## DATA TO USE
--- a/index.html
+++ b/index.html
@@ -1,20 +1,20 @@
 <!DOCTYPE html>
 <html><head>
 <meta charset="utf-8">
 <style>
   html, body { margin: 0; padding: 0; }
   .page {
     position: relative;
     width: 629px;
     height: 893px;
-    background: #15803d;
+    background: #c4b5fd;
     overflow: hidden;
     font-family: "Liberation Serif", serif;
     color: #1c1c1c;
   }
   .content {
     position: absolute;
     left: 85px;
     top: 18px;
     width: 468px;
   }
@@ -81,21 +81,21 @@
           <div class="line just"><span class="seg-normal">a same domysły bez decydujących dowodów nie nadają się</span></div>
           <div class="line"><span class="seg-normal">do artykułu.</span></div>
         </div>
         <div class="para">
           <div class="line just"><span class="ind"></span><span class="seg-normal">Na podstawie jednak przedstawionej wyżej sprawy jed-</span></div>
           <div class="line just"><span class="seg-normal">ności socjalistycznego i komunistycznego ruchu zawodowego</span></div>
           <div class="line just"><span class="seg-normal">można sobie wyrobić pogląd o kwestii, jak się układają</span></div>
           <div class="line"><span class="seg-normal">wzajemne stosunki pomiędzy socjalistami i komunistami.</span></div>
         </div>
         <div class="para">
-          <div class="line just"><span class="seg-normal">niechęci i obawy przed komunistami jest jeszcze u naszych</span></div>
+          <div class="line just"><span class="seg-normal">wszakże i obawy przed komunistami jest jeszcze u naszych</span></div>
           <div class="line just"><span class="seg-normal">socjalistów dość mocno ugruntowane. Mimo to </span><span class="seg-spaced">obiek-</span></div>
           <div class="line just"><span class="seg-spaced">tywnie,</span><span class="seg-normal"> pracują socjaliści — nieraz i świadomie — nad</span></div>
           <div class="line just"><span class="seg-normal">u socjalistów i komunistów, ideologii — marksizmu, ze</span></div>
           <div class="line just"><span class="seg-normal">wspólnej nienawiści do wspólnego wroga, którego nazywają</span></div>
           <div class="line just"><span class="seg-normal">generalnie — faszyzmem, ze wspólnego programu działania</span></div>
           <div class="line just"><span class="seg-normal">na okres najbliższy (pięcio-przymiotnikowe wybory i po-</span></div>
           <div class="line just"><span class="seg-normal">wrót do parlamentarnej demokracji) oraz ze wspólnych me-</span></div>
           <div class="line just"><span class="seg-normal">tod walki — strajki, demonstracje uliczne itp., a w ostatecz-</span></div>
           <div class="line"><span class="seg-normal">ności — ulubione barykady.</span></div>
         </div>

==

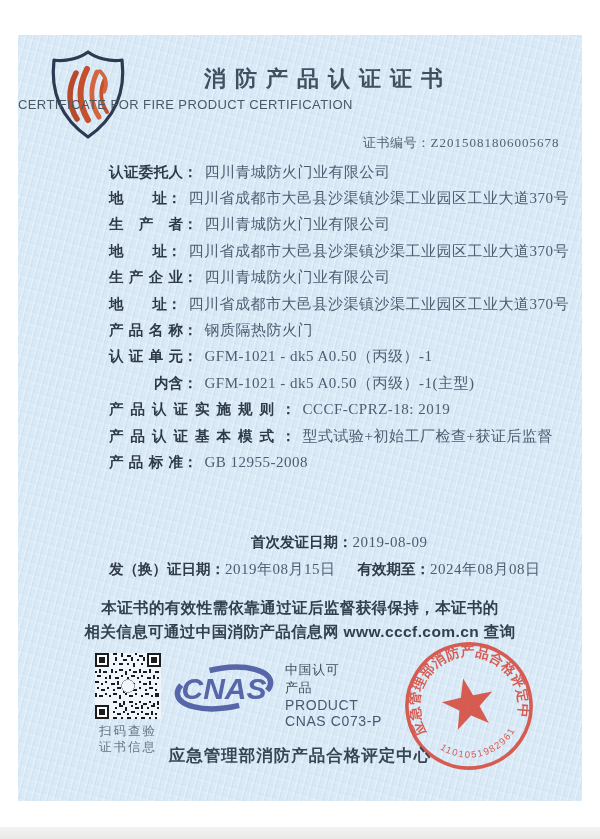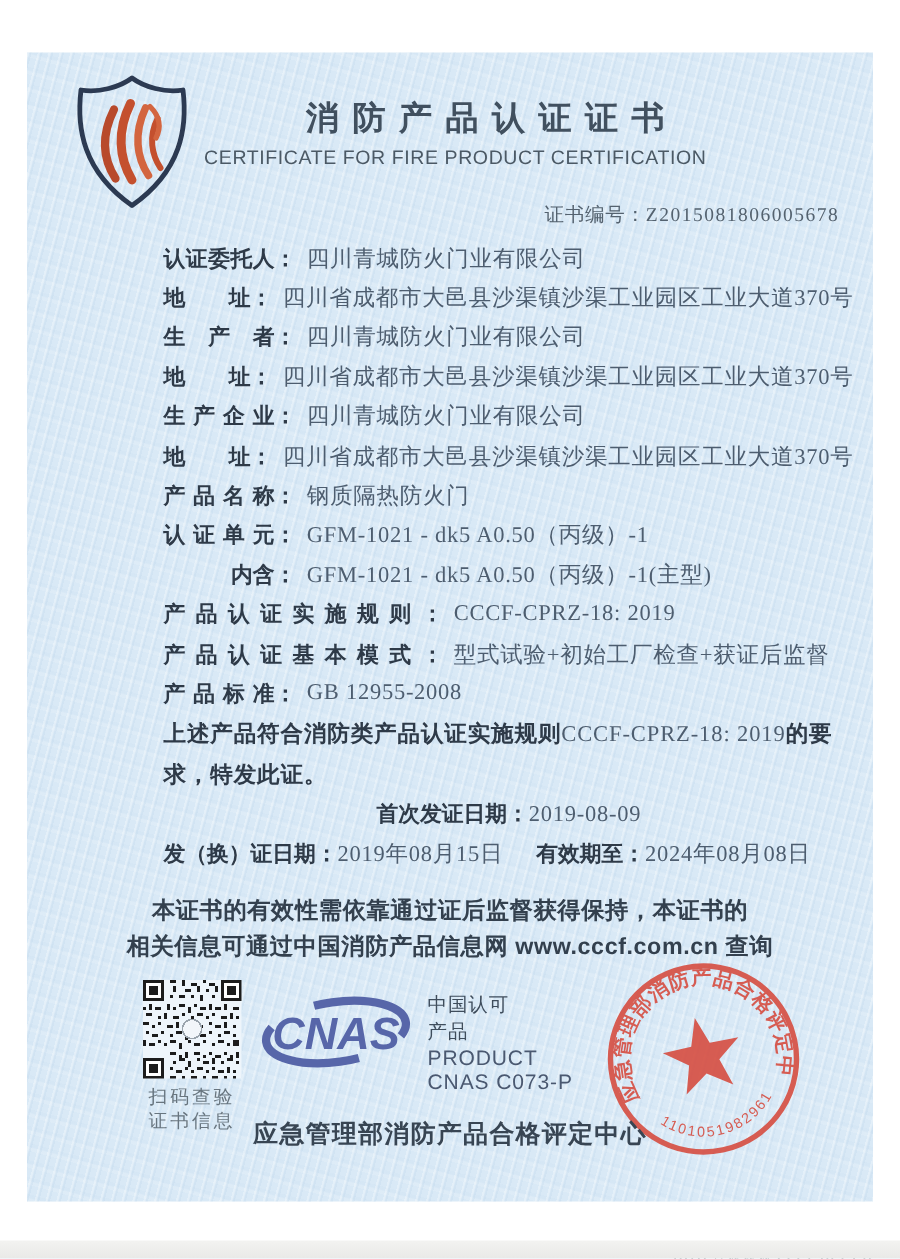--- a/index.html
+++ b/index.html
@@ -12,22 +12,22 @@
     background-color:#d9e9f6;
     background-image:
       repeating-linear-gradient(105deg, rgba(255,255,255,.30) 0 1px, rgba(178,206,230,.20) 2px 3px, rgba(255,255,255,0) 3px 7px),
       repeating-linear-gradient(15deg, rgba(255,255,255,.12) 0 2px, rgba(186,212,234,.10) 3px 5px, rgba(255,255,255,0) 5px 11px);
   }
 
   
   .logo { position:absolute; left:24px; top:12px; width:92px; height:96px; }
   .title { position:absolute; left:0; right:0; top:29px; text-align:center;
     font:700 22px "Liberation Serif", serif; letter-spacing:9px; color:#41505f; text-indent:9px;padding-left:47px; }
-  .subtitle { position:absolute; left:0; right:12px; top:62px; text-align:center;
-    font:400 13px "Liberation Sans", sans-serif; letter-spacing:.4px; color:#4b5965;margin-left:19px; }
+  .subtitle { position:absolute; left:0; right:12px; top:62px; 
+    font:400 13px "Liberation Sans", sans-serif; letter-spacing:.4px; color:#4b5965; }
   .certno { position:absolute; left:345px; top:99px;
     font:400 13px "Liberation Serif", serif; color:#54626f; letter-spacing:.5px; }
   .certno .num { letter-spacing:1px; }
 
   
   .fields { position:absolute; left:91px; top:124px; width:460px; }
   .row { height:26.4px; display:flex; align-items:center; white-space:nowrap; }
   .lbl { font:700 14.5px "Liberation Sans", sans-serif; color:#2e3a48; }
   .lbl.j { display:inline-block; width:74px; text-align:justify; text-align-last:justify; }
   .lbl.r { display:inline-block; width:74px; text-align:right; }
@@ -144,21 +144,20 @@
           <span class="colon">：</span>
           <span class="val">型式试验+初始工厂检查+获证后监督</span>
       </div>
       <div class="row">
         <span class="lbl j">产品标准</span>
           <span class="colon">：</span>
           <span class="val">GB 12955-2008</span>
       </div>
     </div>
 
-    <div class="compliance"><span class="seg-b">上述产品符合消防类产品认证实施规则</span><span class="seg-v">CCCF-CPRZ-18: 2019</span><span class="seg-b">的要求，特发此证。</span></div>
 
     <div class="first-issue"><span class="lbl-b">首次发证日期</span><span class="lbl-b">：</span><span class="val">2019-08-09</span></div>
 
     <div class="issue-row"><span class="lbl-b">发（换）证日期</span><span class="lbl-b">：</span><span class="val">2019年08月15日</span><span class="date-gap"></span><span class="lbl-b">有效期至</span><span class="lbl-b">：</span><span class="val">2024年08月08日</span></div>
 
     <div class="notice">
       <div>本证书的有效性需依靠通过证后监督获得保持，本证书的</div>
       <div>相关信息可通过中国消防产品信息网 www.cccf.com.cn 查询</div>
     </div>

## ACTION ITEM
What lines in the data hold the word "issue"? Return them.

## RESULT OF THE TASK
     <div class="first-issue"><span class="lbl-b">首次发证日期</span><span class="lbl-b">：</span><span class="val">2019-08-09</span></div>
     <div class="issue-row"><span class="lbl-b">发（换）证日期</span><span class="lbl-b">：</span><span class="val">2019年08月15日</span><span class="date-gap"></span><span class="lbl-b">有效期至</span><span class="lbl-b">：</span><span class="val">2024年08月08日</span></div>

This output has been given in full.